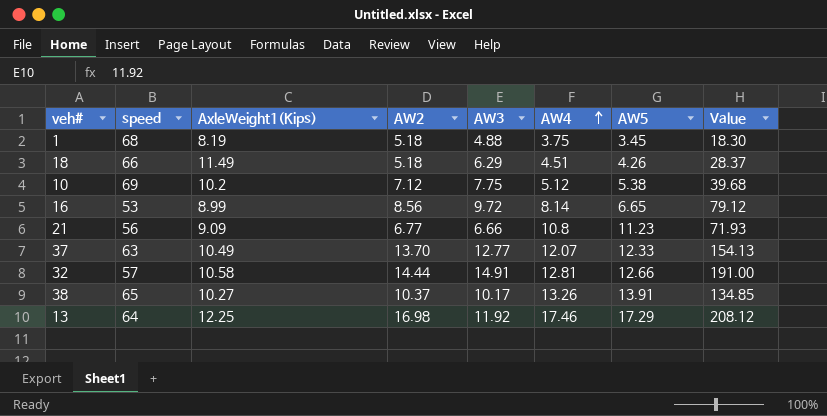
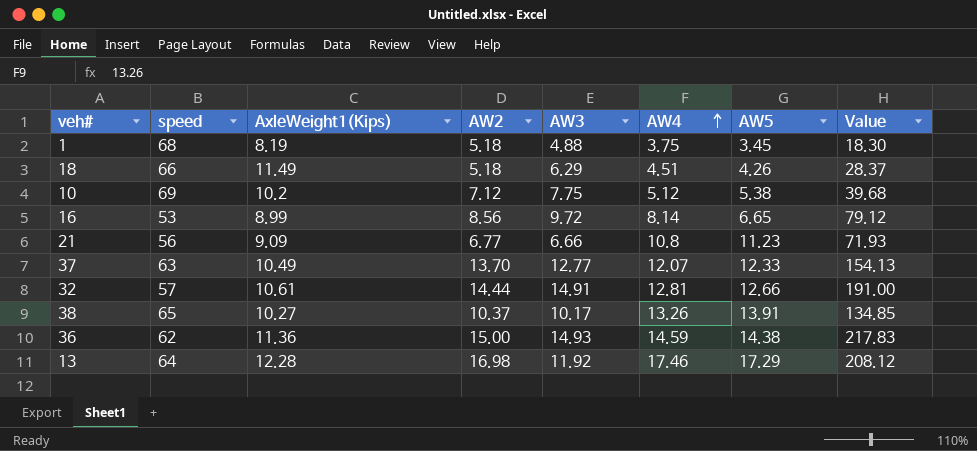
32 | AxleWeight1(Kips): 10.58 -> 10.61
row 36: none -> 62 | 11.36 | 15.00 | 14.93 | 14.59 | 14.38 | 217.83
13 | AxleWeight1(Kips): 12.25 -> 12.28

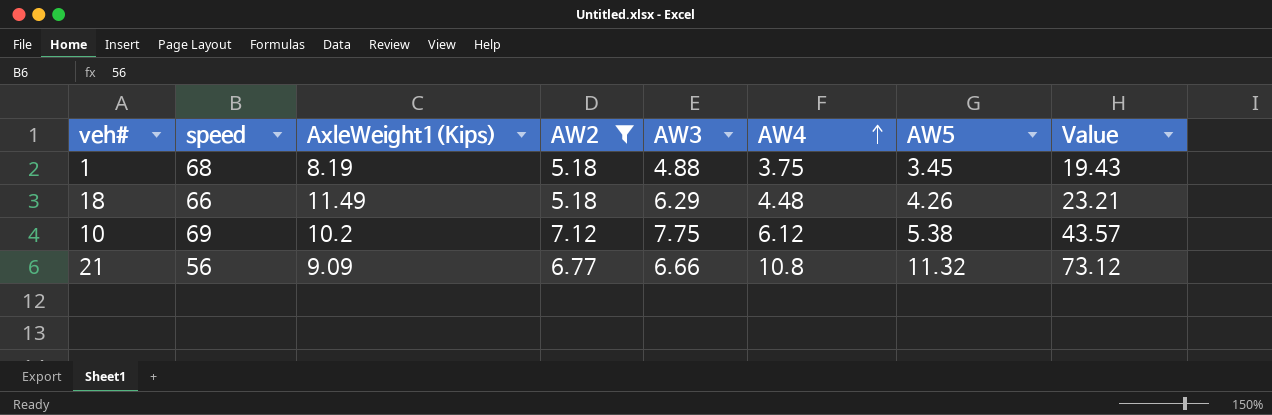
filter: none -> AW2 <= 7.12
column Value | formula: [AW3] * [AW4] -> [AW2] * [AW4]
18 | AW4: 4.51 -> 4.48
10 | AW4: 5.12 -> 6.12
21 | AW5: 11.23 -> 11.32

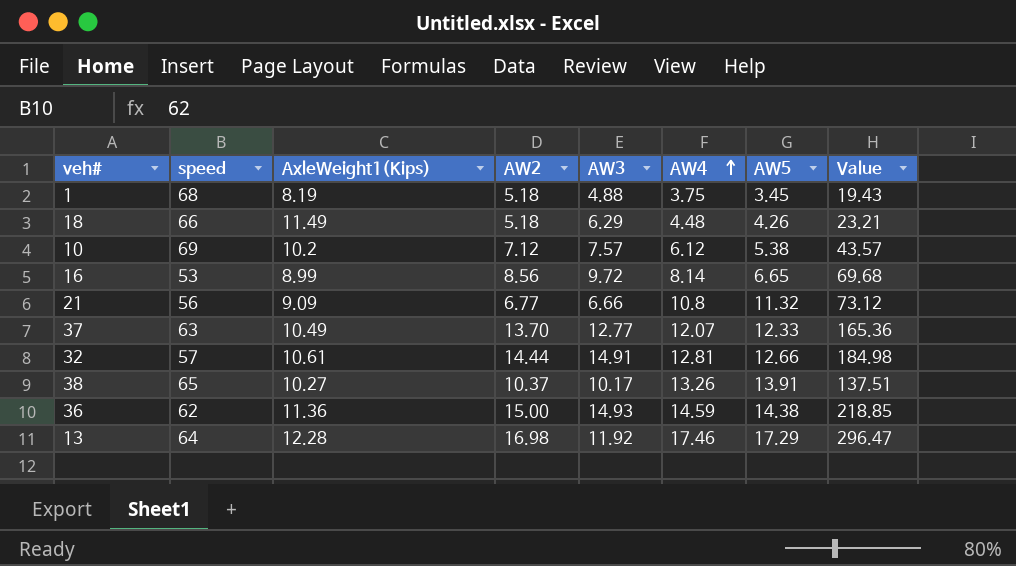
filter: AW2 <= 7.12 -> none
10 | AW3: 7.75 -> 7.57

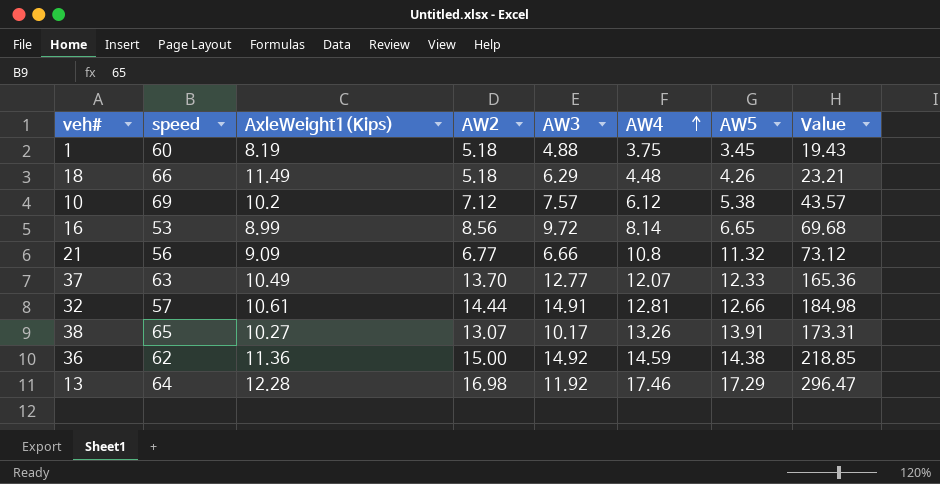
1 | speed: 68 -> 60
38 | AW2: 10.37 -> 13.07
38 | Value: 137.51 -> 173.31
36 | AW3: 14.93 -> 14.92

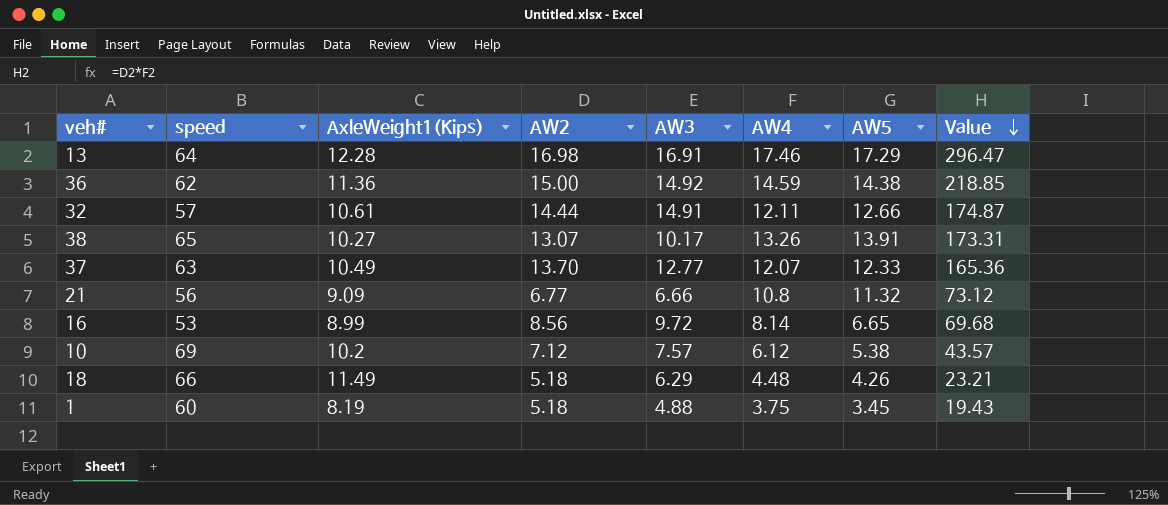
row order: AW4 ascending -> Value descending
13 | AW3: 11.92 -> 16.91
32 | AW4: 12.81 -> 12.11
32 | Value: 184.98 -> 174.87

WHAT YOU NEED TO DO = Go through the entries above and count the lines containing the string "none". Give only that number.

RESULT OF THIS EXERCISE = 3